Oh, all right—and another: the wealth of dairy-imagery. Much is made over milk, butter and ice cream—and I perhaps catch a wink from Griffith as he slathers on all that creamy wholesomeness.

And perhaps one more: the satisfying depths William descends, his foul-mouthed wife “a little unfaithful”—but worse: a bad cook. This made me grin, if only because my own culinary skills leave little to be desired; but who am I to sneer? I leave that to Susie, who certainly does know her way around the stove—there’s an amusing scene as William, in the midst of his neglected marriage, sees the roasted-chicken glory of Susie’s table.

But where does it all go? I’m afraid my own wife saw it too well: She complained of Susie’s desire to educate her future mate (“I MUST marry a smart man!” she exclaims, after William loses to her in the one-room-schoolhouse spelling bee), the simpering sacrifices, the straining nostalgia and sentimentality (the final caption reads, “And we may believe they walk again as they did long years ago”). When we went to the “Armory Show” a few years ago [1913], we were both deeply affected by the explosions being set off on the canvasses.

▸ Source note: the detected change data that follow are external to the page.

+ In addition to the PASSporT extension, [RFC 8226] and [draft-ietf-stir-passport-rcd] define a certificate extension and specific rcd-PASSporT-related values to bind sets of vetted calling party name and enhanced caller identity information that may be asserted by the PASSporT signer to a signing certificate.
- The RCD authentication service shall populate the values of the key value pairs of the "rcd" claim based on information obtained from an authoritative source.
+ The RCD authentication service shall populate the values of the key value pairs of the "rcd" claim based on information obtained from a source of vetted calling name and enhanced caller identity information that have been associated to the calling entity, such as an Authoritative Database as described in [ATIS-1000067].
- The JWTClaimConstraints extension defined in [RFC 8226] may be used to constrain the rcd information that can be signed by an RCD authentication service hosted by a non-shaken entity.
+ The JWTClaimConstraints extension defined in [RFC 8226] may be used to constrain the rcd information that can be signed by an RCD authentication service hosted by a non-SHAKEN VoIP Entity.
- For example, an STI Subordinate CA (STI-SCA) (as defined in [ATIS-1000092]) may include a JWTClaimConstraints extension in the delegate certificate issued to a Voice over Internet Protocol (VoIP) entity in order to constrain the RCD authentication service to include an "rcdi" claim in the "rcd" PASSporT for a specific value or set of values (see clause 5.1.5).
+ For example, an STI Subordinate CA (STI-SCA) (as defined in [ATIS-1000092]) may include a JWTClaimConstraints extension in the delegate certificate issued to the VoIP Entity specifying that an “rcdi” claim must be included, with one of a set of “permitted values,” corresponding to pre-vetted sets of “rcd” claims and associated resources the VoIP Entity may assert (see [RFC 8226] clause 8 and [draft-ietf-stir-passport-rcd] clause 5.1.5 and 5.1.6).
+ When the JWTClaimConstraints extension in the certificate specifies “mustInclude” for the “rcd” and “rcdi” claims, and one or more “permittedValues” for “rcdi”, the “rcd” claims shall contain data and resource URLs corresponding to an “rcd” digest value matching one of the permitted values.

But it also seemed somehow familiar, cinematic as well as “expressionistic.” Was it because of the dreamlike quality of film images? The serpentine dance and electrocuted elephant, the camera’s gaze sliding slowly along the skyline, the subway journey through light and shadow, the animated magic-tricks?—and perhaps even farther back, all the way to Muybridge's studies of locomotion, his own nude descending her staircase? It is indeed all "film," an invisible layer on on every image, every frame, the urge to make internal emotions visual through light and shadow, movement and sequence. It’s likely we can grow dissatisfied with something like True-Heart Susie because we have seen glimpses of cinema's true face—but what is that? A high and pure profile, a clownish gape, or something else? Once again, I remain both uncertain and expectant. Nevertheless: We were convinced Susie could’ve done much better.